La neutralité contribue-t-elle à la paix? La Suisse et ses bons offices
La neutralité ne favorise pas la paix en soi. Historiquement, la neutralité n’est ni une condition nécessaire ni une condition suffisante pour le succès des bons offices dans les conflits armés, écrit l’historienne Liliane Stadler.
En Suisse, on suppose souvent qu’il existe un lien de cause à effet entre la neutralité permanente et la capacité d’un État à fournir ce que l’on appelle de bons offices. C’est également le cas dans le cadre du débat actuel sur l’initiative sur la neutralité, qui sera soumise au vote en 2026.

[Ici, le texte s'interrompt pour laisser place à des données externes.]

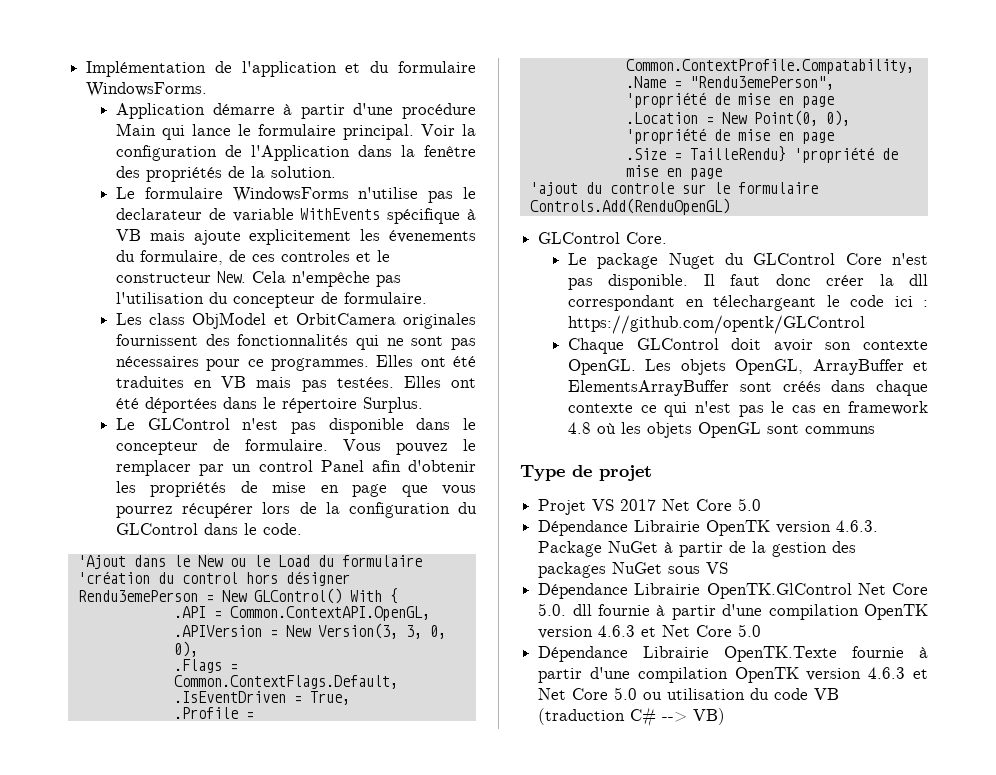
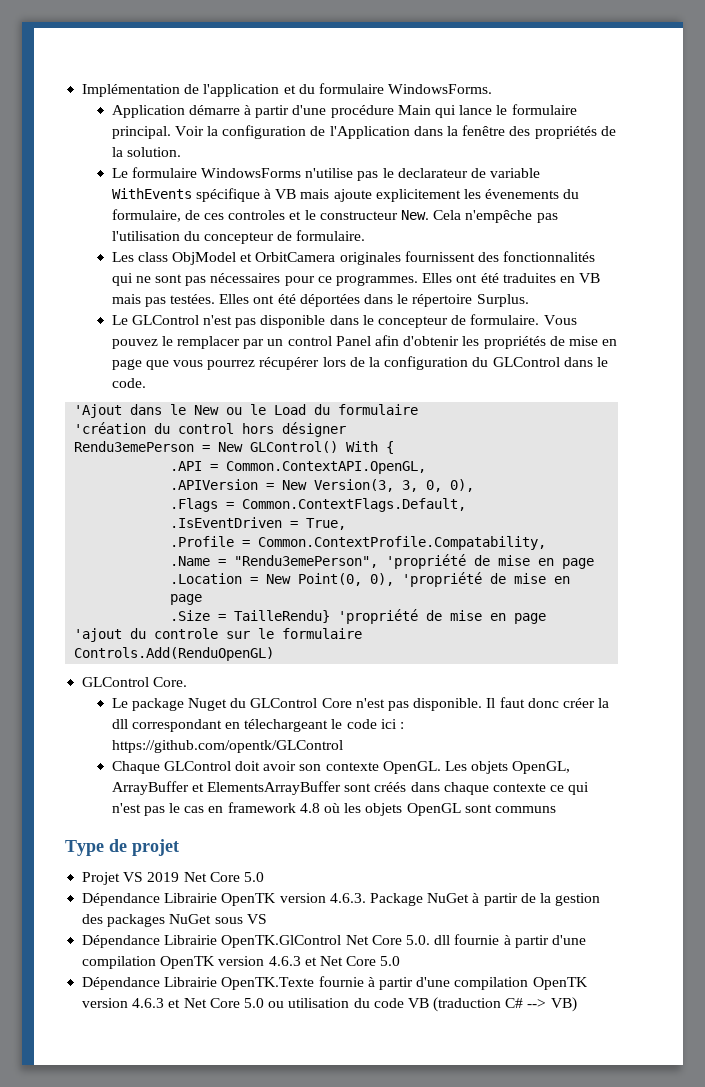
[620,499,657,511] 2017 -> [147,872,180,882] 2019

L’invasion russe de l’Ukraine en 2022 a suscité des discussions internationales sur la neutralité et la réorientation d’États auparavant neutres. Ainsi, la Finlande et la Suède ont rejoint l’OTAN. En comparaison, la Suisse est encore aujourd’hui largement perçue sur le plan international comme le pays qui est depuis le plus longtemps et le plus strictement neutre.
Néanmoins, depuis 2022, la guerre en Ukraine a également conduit en Suisse à une profonde discussion sur la neutralité. À la suite de la reprise par le Conseil fédéral des sanctions de l’UE contre la Russie, un comité d’initiative composé de représentantes et représentants de l’association Pro Schweiz a déposé en novembre 2022 l’initiative dite de neutralité.
Celle-ci prévoit de donner une définition de la neutralité dans la Constitution, qui repose sur les composantes suivantes: la neutralité de la Suisse doit être perpétuelle et armée, exclure les adhésions à des alliances militaires et de défense, empêcher la participation à des sanctions multilatérales. En même temps, la Suisse devrait souligner son rôle de médiatrice neutre dans les conflits armés.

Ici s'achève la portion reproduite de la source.